**Problem statement**
Restate all the data word for word and omit the pictures.

**Provided entries**
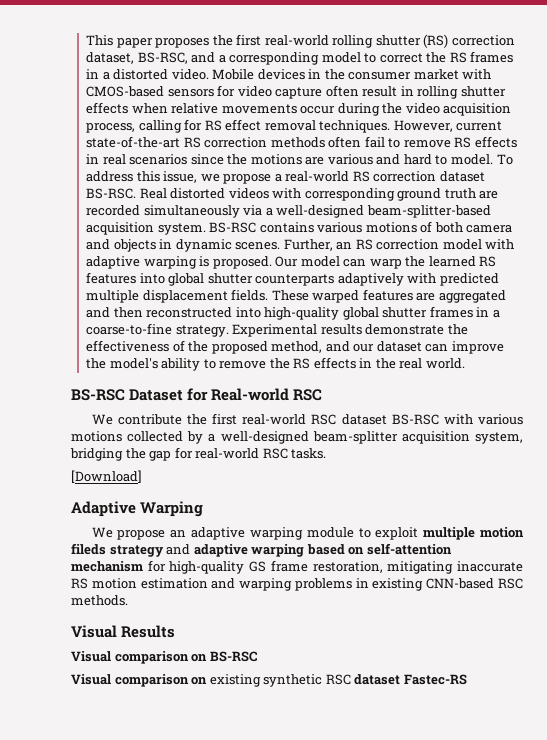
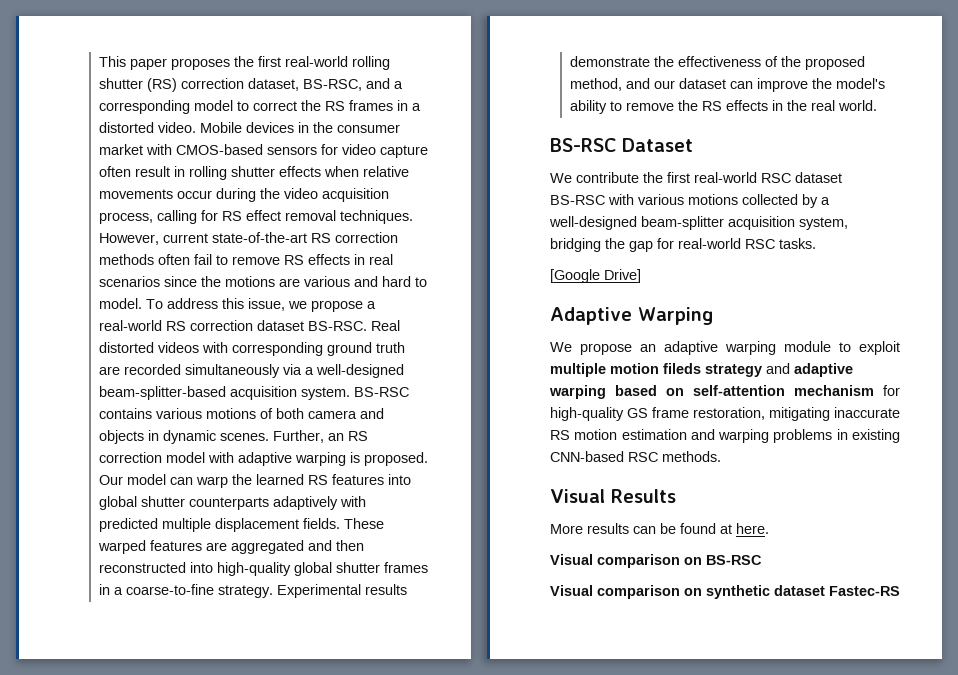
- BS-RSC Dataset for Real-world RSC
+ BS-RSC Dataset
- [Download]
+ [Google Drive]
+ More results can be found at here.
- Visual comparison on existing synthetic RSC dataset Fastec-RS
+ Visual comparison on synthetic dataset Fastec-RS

**The completed task**
- BS-RSC Dataset for Real-world RSC
+ BS-RSC Dataset
- [Download]
+ [Google Drive]
+ More results can be found at here.
- Visual comparison on existing synthetic RSC dataset Fastec-RS
+ Visual comparison on synthetic dataset Fastec-RS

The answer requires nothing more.